▶ _Try it_
Show, from the entries below, every line in which "cells" appears.

▶ _Records_
========
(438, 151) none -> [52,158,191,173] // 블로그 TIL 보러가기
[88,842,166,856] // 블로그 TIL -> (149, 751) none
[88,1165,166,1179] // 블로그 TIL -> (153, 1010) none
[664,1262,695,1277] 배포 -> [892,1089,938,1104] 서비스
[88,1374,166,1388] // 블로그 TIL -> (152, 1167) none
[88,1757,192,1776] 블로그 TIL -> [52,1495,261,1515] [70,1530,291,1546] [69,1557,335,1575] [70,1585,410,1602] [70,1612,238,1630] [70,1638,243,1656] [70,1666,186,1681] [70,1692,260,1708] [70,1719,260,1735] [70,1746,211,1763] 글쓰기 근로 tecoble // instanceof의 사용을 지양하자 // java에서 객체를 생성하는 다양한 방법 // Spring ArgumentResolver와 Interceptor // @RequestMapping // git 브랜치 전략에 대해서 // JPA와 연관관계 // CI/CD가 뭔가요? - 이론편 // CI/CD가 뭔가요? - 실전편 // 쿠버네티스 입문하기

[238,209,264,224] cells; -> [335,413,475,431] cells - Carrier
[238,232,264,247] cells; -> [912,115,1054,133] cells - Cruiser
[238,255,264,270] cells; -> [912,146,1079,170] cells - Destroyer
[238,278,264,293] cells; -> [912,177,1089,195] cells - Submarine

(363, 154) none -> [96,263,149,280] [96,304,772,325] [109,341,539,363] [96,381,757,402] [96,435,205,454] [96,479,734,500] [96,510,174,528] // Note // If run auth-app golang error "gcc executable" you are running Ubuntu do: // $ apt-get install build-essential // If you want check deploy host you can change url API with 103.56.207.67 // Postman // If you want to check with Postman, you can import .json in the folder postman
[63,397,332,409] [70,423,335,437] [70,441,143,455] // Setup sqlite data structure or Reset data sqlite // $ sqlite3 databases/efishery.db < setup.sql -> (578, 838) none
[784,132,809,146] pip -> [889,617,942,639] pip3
========
▶ _Response_
[238,209,264,224] cells; -> [335,413,475,431] cells - Carrier
[238,232,264,247] cells; -> [912,115,1054,133] cells - Cruiser
[238,255,264,270] cells; -> [912,146,1079,170] cells - Destroyer
[238,278,264,293] cells; -> [912,177,1089,195] cells - Submarine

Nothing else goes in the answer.